### Aim of the task
Among the entries that follow, find every line with the word "Czech" and list it.

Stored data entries
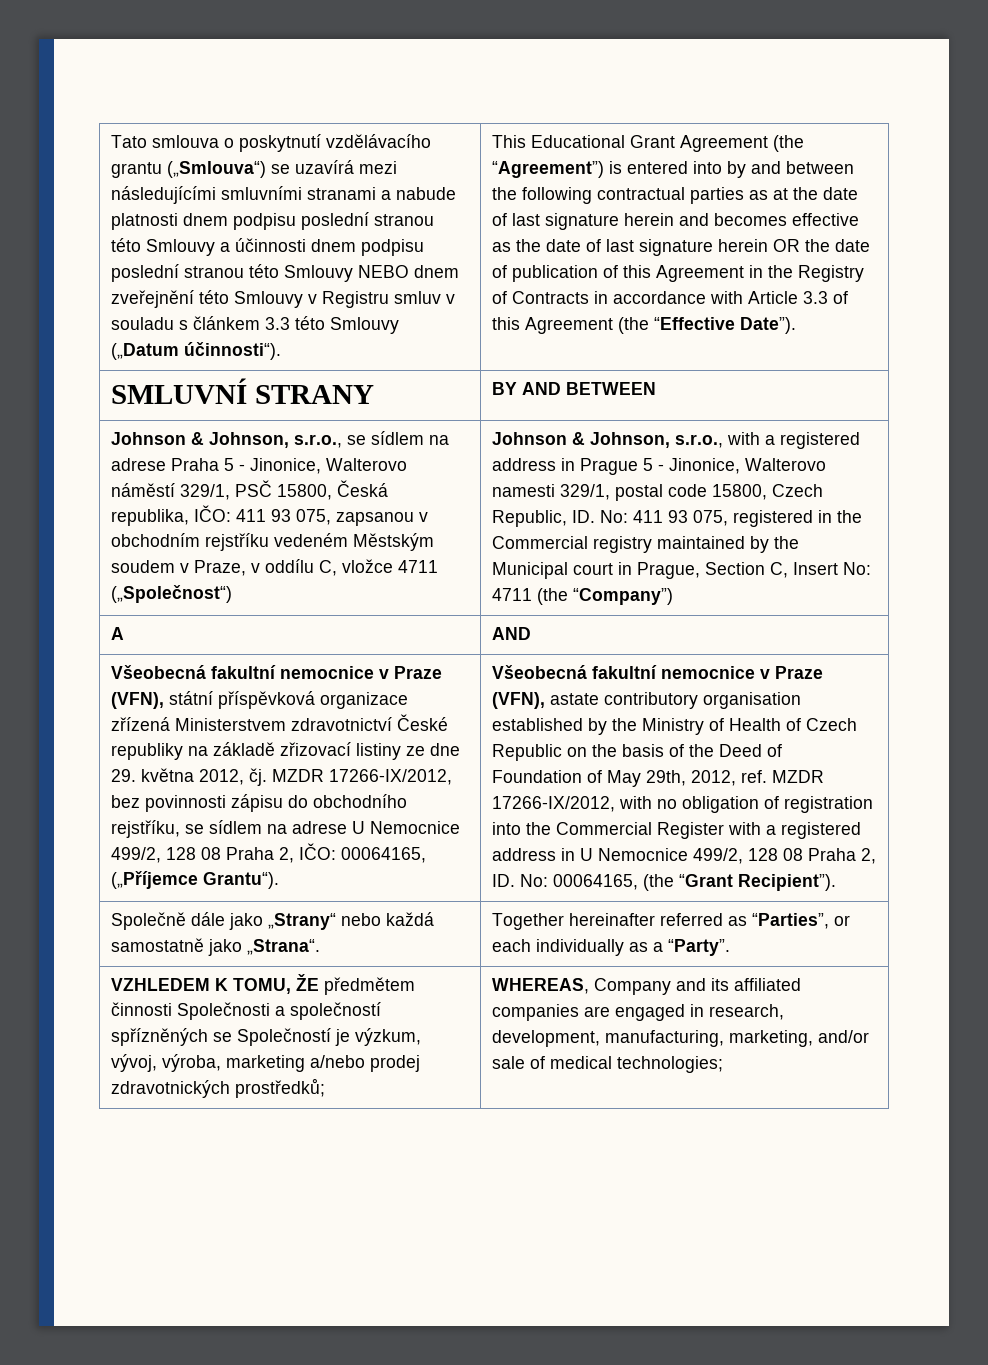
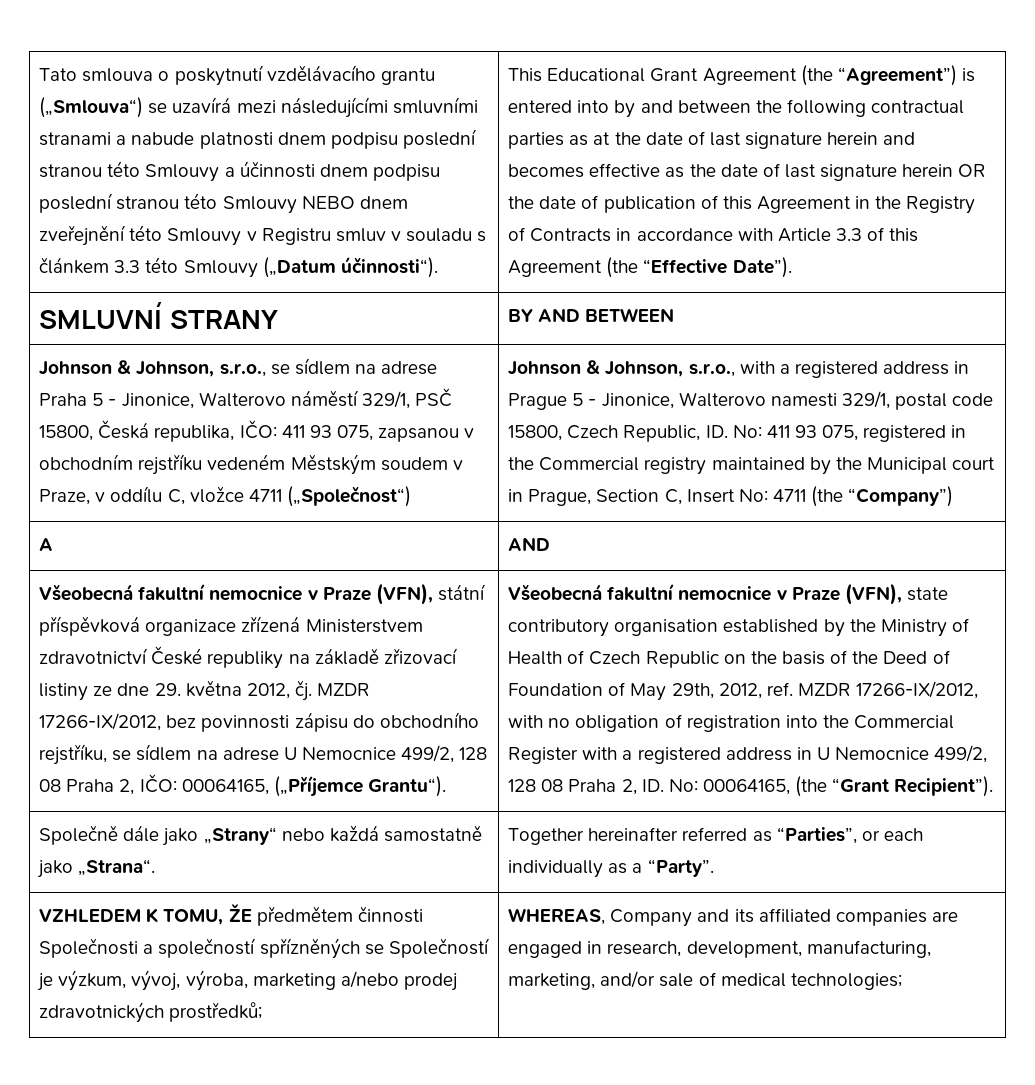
- Všeobecná fakultní nemocnice v Praze (VFN), astate contributory organisation established by the Ministry of Health of Czech Republic on the basis of the Deed of Foundation of May 29th, 2012, ref. MZDR 17266-IX/2012, with no obligation of registration into the Commercial Register with a registered address in U Nemocnice 499/2, 128 08 Praha 2, ID. No: 00064165, (the “Grant Recipient”).
+ Všeobecná fakultní nemocnice v Praze (VFN), state contributory organisation established by the Ministry of Health of Czech Republic on the basis of the Deed of Foundation of May 29th, 2012, ref. MZDR 17266-IX/2012, with no obligation of registration into the Commercial Register with a registered address in U Nemocnice 499/2, 128 08 Praha 2, ID. No: 00064165, (the “Grant Recipient”).

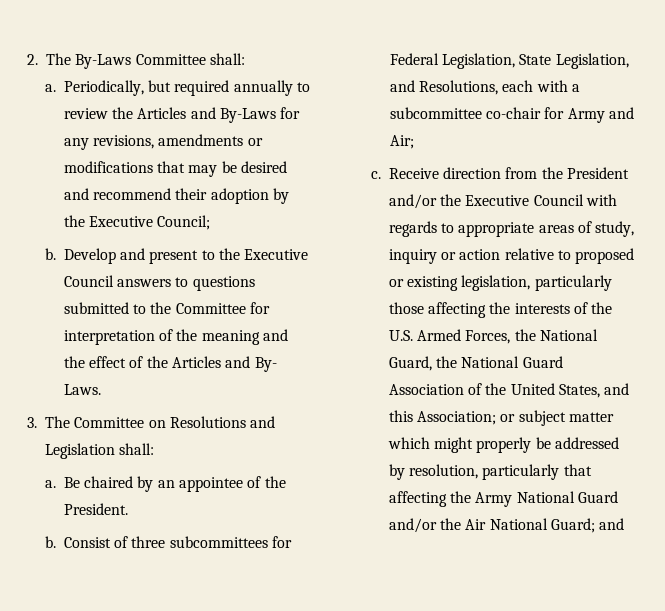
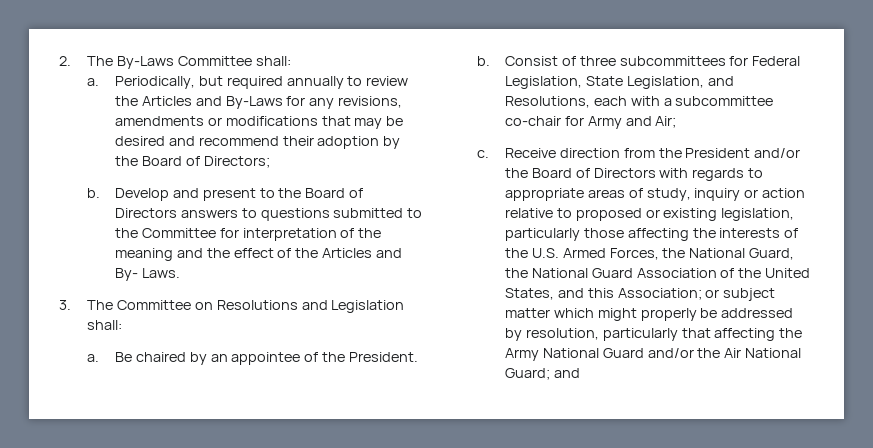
- Periodically, but required annually to review the Articles and By-Laws for any revisions, amendments or modifications that may be desired and recommend their adoption by the Executive Council;
+ Periodically, but required annually to review the Articles and By-Laws for any revisions, amendments or modifications that may be desired and recommend their adoption by the Board of Directors;
- Develop and present to the Executive Council answers to questions submitted to the Committee for interpretation of the meaning and the effect of the Articles and By- Laws.
+ Develop and present to the Board of Directors answers to questions submitted to the Committee for interpretation of the meaning and the effect of the Articles and By- Laws.
- Receive direction from the President and/or the Executive Council with regards to appropriate areas of study, inquiry or action relative to proposed or existing legislation, particularly those affecting the interests of the U.S. Armed Forces, the National Guard, the National Guard Association of the United States, and this Association;
+ Receive direction from the President and/or the Board of Directors with regards to appropriate areas of study, inquiry or action relative to proposed or existing legislation, particularly those affecting the interests of the U.S. Armed Forces, the National Guard, the National Guard Association of the United States, and this Association;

### Written response
- Všeobecná fakultní nemocnice v Praze (VFN), astate contributory organisation established by the Ministry of Health of Czech Republic on the basis of the Deed of Foundation of May 29th, 2012, ref. MZDR 17266-IX/2012, with no obligation of registration into the Commercial Register with a registered address in U Nemocnice 499/2, 128 08 Praha 2, ID. No: 00064165, (the “Grant Recipient”).
+ Všeobecná fakultní nemocnice v Praze (VFN), state contributory organisation established by the Ministry of Health of Czech Republic on the basis of the Deed of Foundation of May 29th, 2012, ref. MZDR 17266-IX/2012, with no obligation of registration into the Commercial Register with a registered address in U Nemocnice 499/2, 128 08 Praha 2, ID. No: 00064165, (the “Grant Recipient”).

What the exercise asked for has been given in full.